Ich war immer am Schreiben: Postkarten, Theaterstücke, Gedichte, Tagebücher. Alles verlor oder zerstörte ich. Erst als Erwachsene wurde mir bewusst, dass es vielleicht keine allzu gute Idee sei, alles zu verlieren. Im Februar 2001 begann ich, Itzpapalotl.org zu schreiben, einen persönlichen Blog. Ich schreibe ihn noch immer und er bekommt hin und wieder Besuch von Freunden und Verwandten, als sei er eine Blog-Oma, die weit entfernt wohnt und die Dinge immer wiederholt, weil sie vergessen hat, dass sie sie schon erzählt hat.

Aus irgendeinem Grund und zur gleichen Zeit, begann ich, mit Leidenschaft zu arbeiten. Ich arbeitete und lernte wie eine Verrückte. Ich arbeitete als Redakteurin, Übersetzerin, Sozialwissenschaftlerin und Programmiererin. Ich arbeitete in einer NGO, gründete eine Arbeitergenossenschaft, fotografierte, nähte Kleider, begann einen Kochblog und bewaffnete papierene Roboter. Ich bereiste eine Menge Städte, mit dem Flugzeug, mit dem Bus, zu Fuß und auf dem Anhänger irgendeines Lastwagens, immer mit dem Laptop über der Schulter.

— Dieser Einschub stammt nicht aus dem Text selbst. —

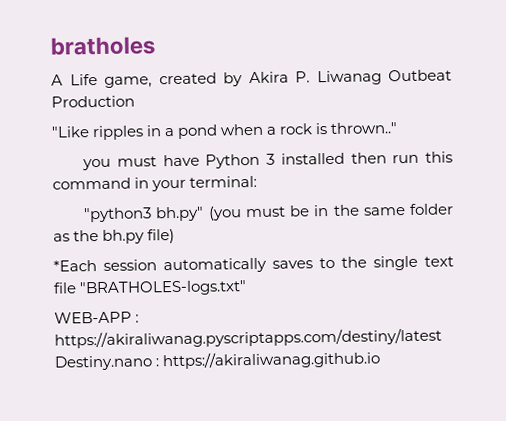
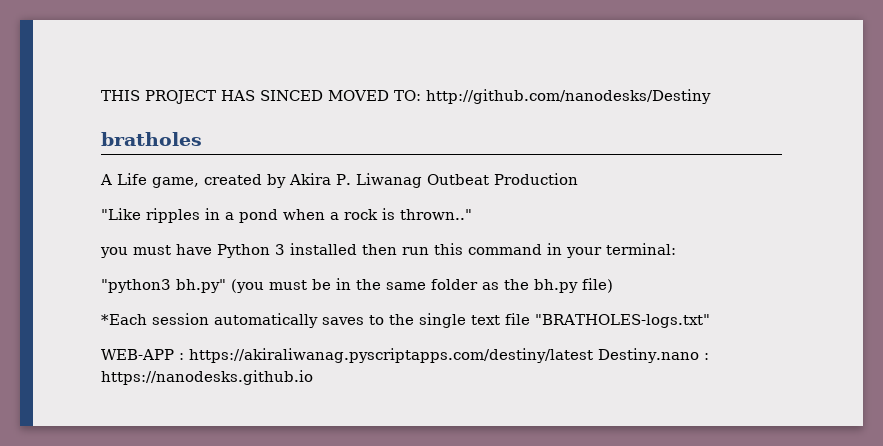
+ THIS PROJECT HAS SINCED MOVED TO: http://github.com/nanodesks/Destiny
- WEB-APP : https://akiraliwanag.pyscriptapps.com/destiny/latest Destiny.nano : https://akiraliwanag.github.io
+ WEB-APP : https://akiraliwanag.pyscriptapps.com/destiny/latest Destiny.nano : https://nanodesks.github.io

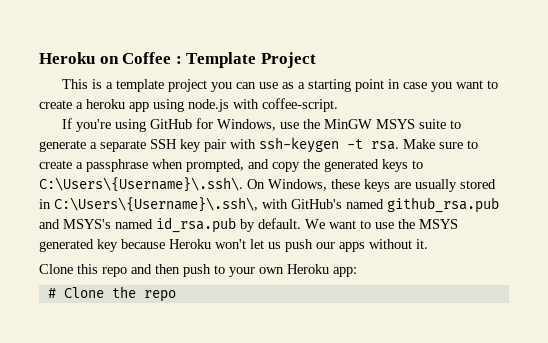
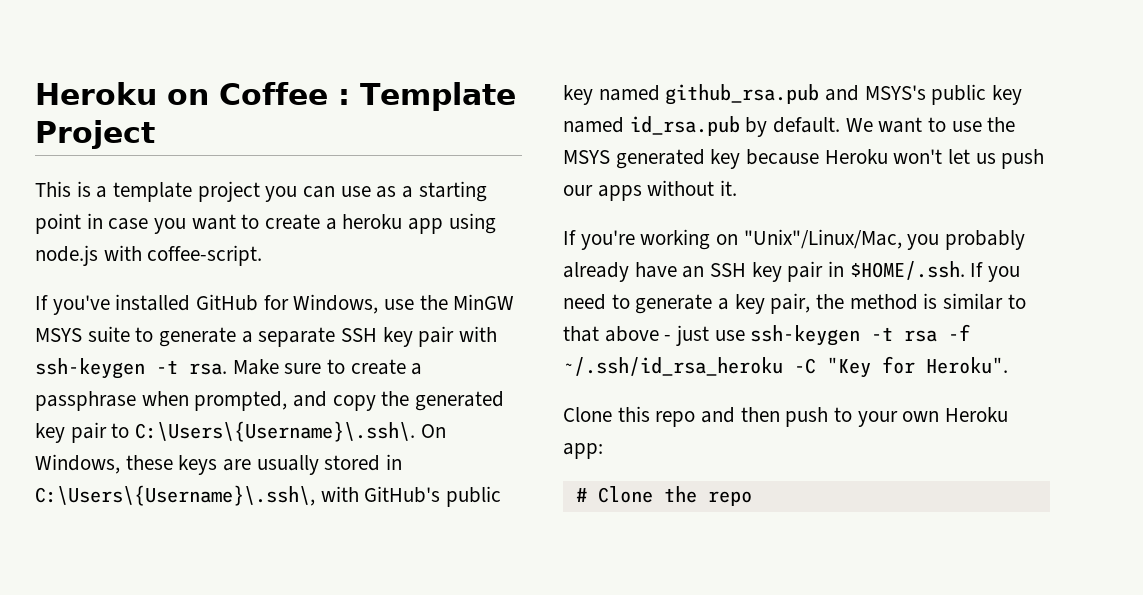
- If you're using GitHub for Windows, use the MinGW MSYS suite to generate a separate SSH key pair with ssh-keygen -t rsa.
+ If you've installed GitHub for Windows, use the MinGW MSYS suite to generate a separate SSH key pair with ssh-keygen -t rsa.
- Make sure to create a passphrase when prompted, and copy the generated keys to C:\Users\{Username}\.ssh\. On Windows, these keys are usually stored in C:\Users\{Username}\.ssh\, with GitHub's named github_rsa.pub and MSYS's named id_rsa.pub by default.
+ Make sure to create a passphrase when prompted, and copy the generated key pair to C:\Users\{Username}\.ssh\. On Windows, these keys are usually stored in C:\Users\{Username}\.ssh\, with GitHub's public key named github_rsa.pub and MSYS's public key named id_rsa.pub by default.
+ If you're working on "Unix"/Linux/Mac, you probably already have an SSH key pair in $HOME/.ssh. If you need to generate a key pair, the method is similar to that above - just use ssh-keygen -t rsa -f ~/.ssh/id_rsa_heroku -C "Key for Heroku".

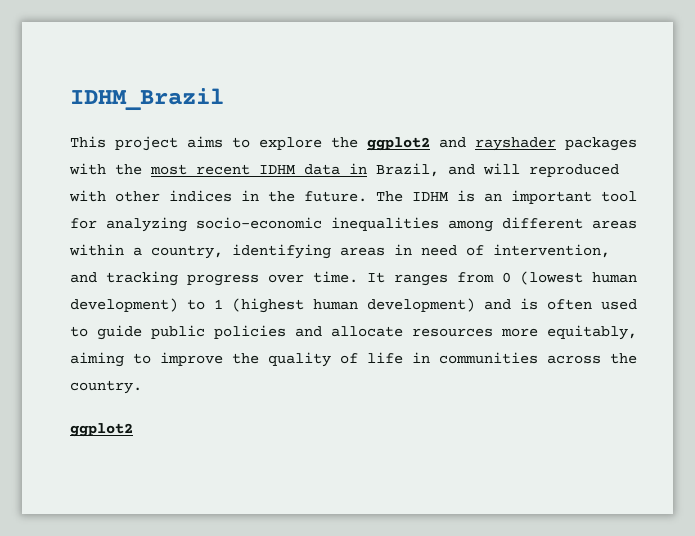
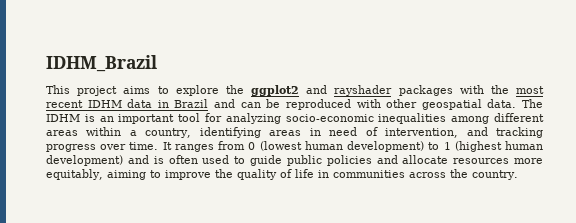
- This project aims to explore the ggplot2 and rayshader packages with the most recent IDHM data in Brazil, and will reproduced with other indices in the future.
+ This project aims to explore the ggplot2 and rayshader packages with the most recent IDHM data in Brazil and can be reproduced with other geospatial data.
  It ranges from 0 (lowest human development) to 1 (highest human development) and is often used to guide public policies and allocate resources more equitably, aiming to improve the quality of life in communities across the country.
- ggplot2

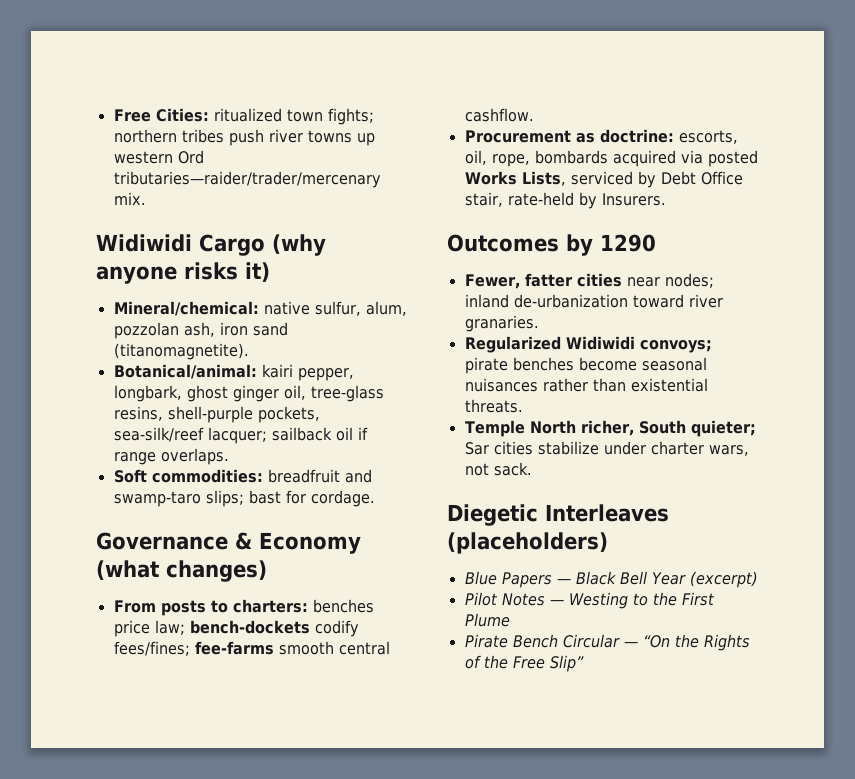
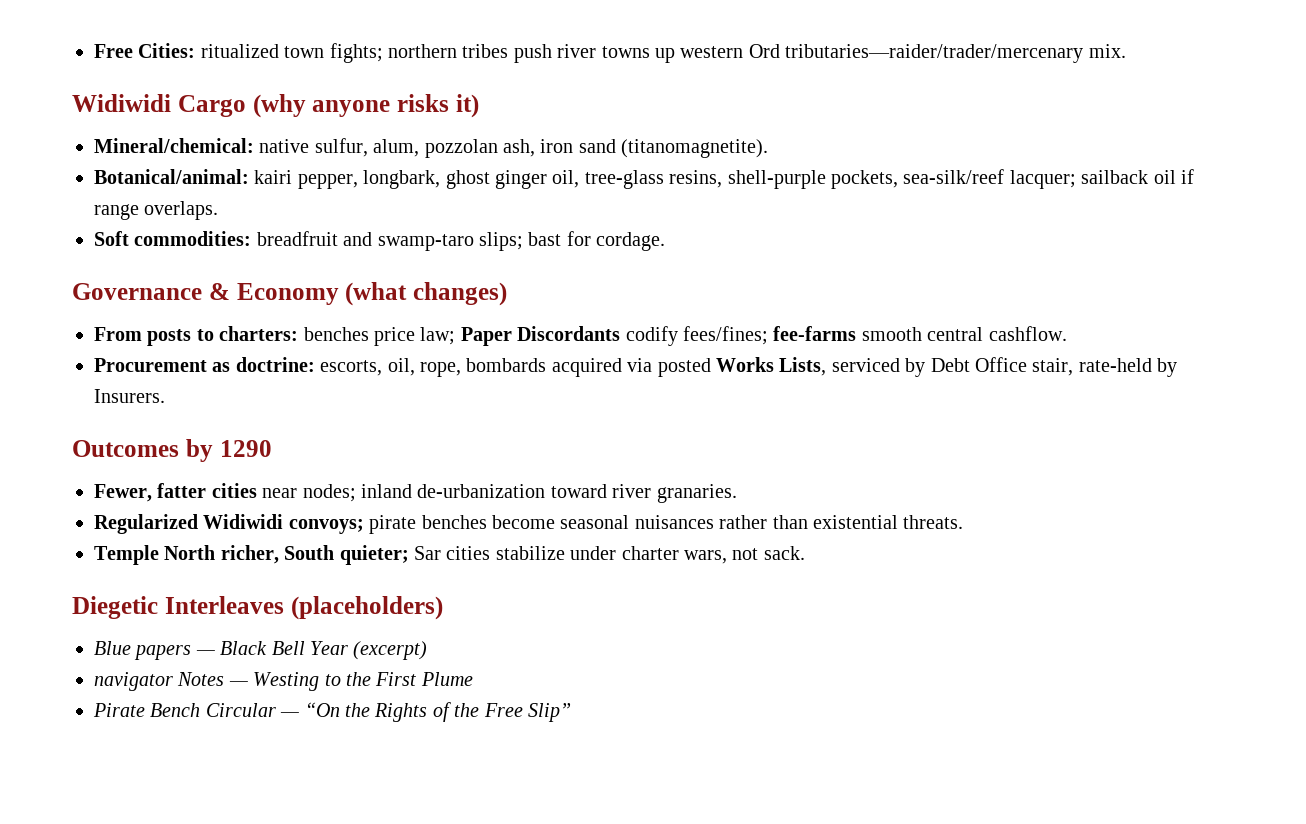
- From posts to charters: benches price law; bench-dockets codify fees/fines; fee-farms smooth central cashflow.
+ From posts to charters: benches price law; Paper Discordants codify fees/fines; fee-farms smooth central cashflow.
- Blue Papers — Black Bell Year (excerpt)
+ Blue papers — Black Bell Year (excerpt)
- Pilot Notes — Westing to the First Plume
+ navigator Notes — Westing to the First Plume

2006, während die Spiele der Weltmeisterschaft über die Bildschirme flimmerten, verliebte ich mich. Wenige Monate später zog ich nach San Francisco, Kalifornien, ohne die geringste Ahnung zu haben, was es heißt, in den Vereinigten Staaten zu leben.

Es stellte sich heraus, dass es gar nicht so schlecht ist. Ich lebe in einer kleinen und vielseitigen Stadt, wo sich die Migranten aller Breitengrade versammeln, die verschiedenen Schattierungen asiatischer Kulturen, die afro-amerikanische Kultur, die Chicana-Kultur, die Hippies der 1960er, die Punks der 1980er, die Online-Unternehmer der 1990er; ein unaufhörliches Hin und Her von Menschen und Ideen, von Leben voller Mysterien.

Hier verbringe ich meine Tage damit, über meinen Zwischenzustand nachzudenken, da ich mich noch immer fühle, als ob ich in Transit sei, obwohl schon vier Jahre vergangen sind. Wenn mich niemand sieht, tanze ich in der Küche, gehe in die Parks zum lesen, bis der eisige Nebel aufzieht und morgens schaue ich erneut aus dem Fenster und dort ist es, wie ein Wunder, das Wasser des Meeres.